++++ AVAILABLE DATA

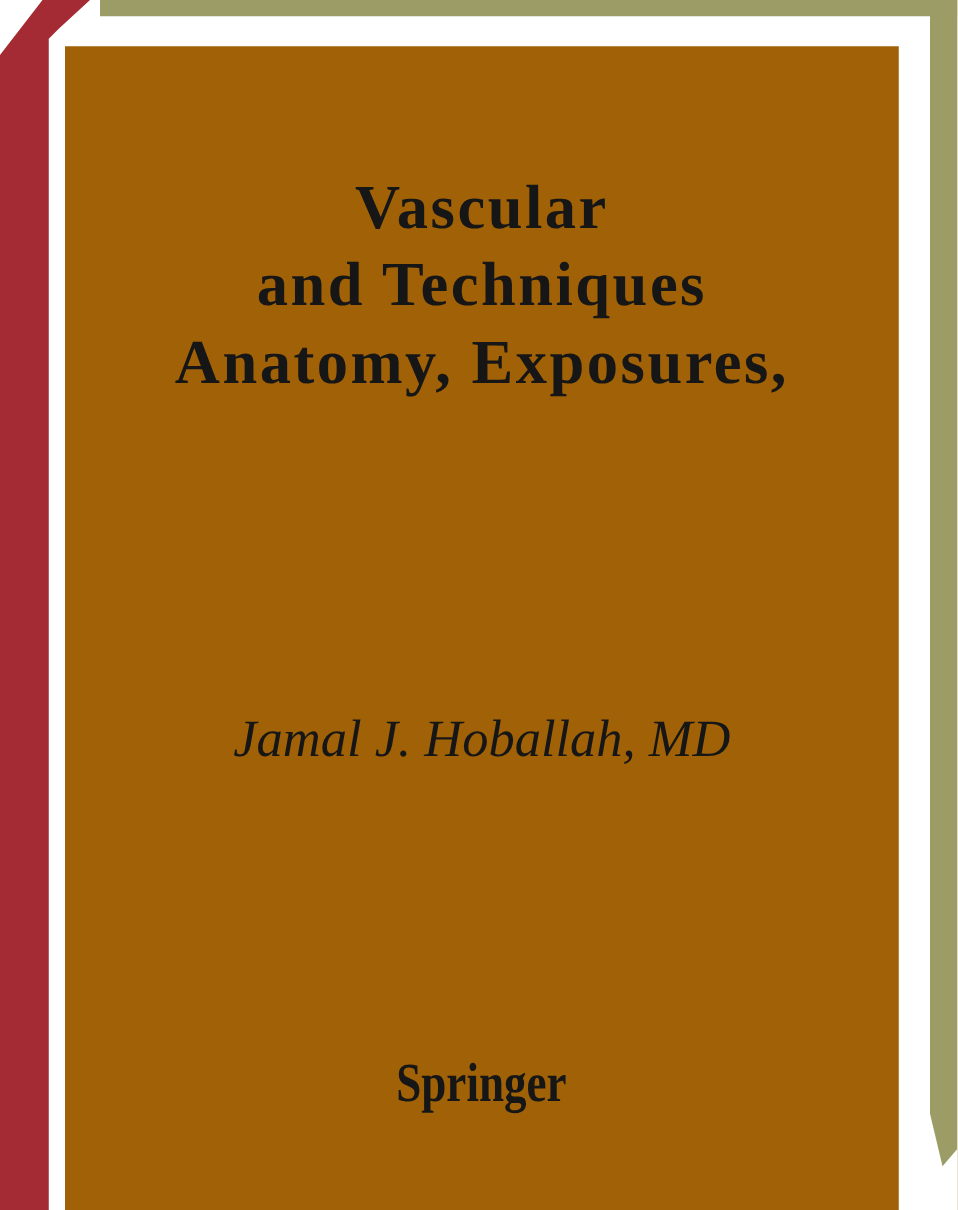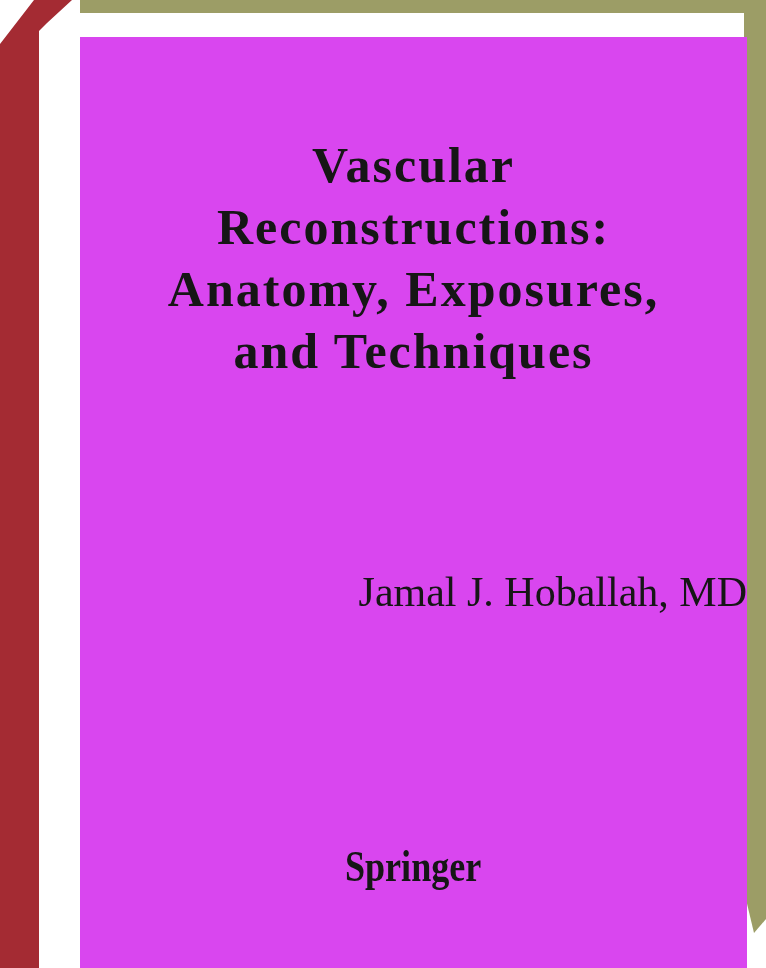--- a/index.html
+++ b/index.html
@@ -43,21 +43,22 @@
     line-height: 62px;
     letter-spacing: 2px;
     white-space: nowrap;
   }
   .title-line { display: block; }
   .author {
     position: absolute;
     top: 530px;
     left: 0;
     right: 0;
-    text-align: right;
+    text-align: center;
+    font-style: italic;
     font-size: 42px;
     line-height: 50px;
     white-space: nowrap;
   }
   .publisher {
     position: absolute;
     top: 807px;
     left: 0;
     right: 0;
     text-align: center;
@@ -79,27 +80,26 @@
 
   <svg class="edges-svg" viewBox="0 0 766 968" xmlns="http://www.w3.org/2000/svg">
 
     <rect x="80" y="0" width="686" height="13" fill="#9c9d66"></rect>
 
     <path d="M744,0 L766,0 L766,919 L754,933 L744,891 Z" fill="#9c9d66"></path>
 
     <path d="M0,44 L34,0 L72,0 L47,23 L39,31 L39,968 L0,968 Z" fill="#a42b33"></path>
   </svg>
 
-  <div class="cover" style="background-color: #d946ef; margin-left: 28px;">
+  <div class="cover" style="background-color: #a16207;">
 
     <div class="title" style="color: rgb(22, 22, 22);">
       <span class="title-line">Vascular</span>
-      <span class="title-line">Reconstructions:</span>
+      <span class="title-line">and Techniques</span>
       <span class="title-line">Anatomy, Exposures,</span>
-      <span class="title-line">and Techniques</span>
     </div>
 
     <div class="author" style="color: rgb(22, 22, 22);">Jamal J. Hoballah, MD</div>
 
     <div class="publisher" style="color: rgb(22, 22, 22);">
       <span class="publisher-text">Springer</span>
     </div>
 
   </div>
 </div>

++++++++

Omitting all pictures, copy the preceding entries without any alteration.

### RESPONSE TO THIS TASK
--- a/index.html
+++ b/index.html
@@ -43,21 +43,22 @@
     line-height: 62px;
     letter-spacing: 2px;
     white-space: nowrap;
   }
   .title-line { display: block; }
   .author {
     position: absolute;
     top: 530px;
     left: 0;
     right: 0;
-    text-align: right;
+    text-align: center;
+    font-style: italic;
     font-size: 42px;
     line-height: 50px;
     white-space: nowrap;
   }
   .publisher {
     position: absolute;
     top: 807px;
     left: 0;
     right: 0;
     text-align: center;
@@ -79,27 +80,26 @@
 
   <svg class="edges-svg" viewBox="0 0 766 968" xmlns="http://www.w3.org/2000/svg">
 
     <rect x="80" y="0" width="686" height="13" fill="#9c9d66"></rect>
 
     <path d="M744,0 L766,0 L766,919 L754,933 L744,891 Z" fill="#9c9d66"></path>
 
     <path d="M0,44 L34,0 L72,0 L47,23 L39,31 L39,968 L0,968 Z" fill="#a42b33"></path>
   </svg>
 
-  <div class="cover" style="background-color: #d946ef; margin-left: 28px;">
+  <div class="cover" style="background-color: #a16207;">
 
     <div class="title" style="color: rgb(22, 22, 22);">
       <span class="title-line">Vascular</span>
-      <span class="title-line">Reconstructions:</span>
+      <span class="title-line">and Techniques</span>
       <span class="title-line">Anatomy, Exposures,</span>
-      <span class="title-line">and Techniques</span>
     </div>
 
     <div class="author" style="color: rgb(22, 22, 22);">Jamal J. Hoballah, MD</div>
 
     <div class="publisher" style="color: rgb(22, 22, 22);">
       <span class="publisher-text">Springer</span>
     </div>
 
   </div>
 </div>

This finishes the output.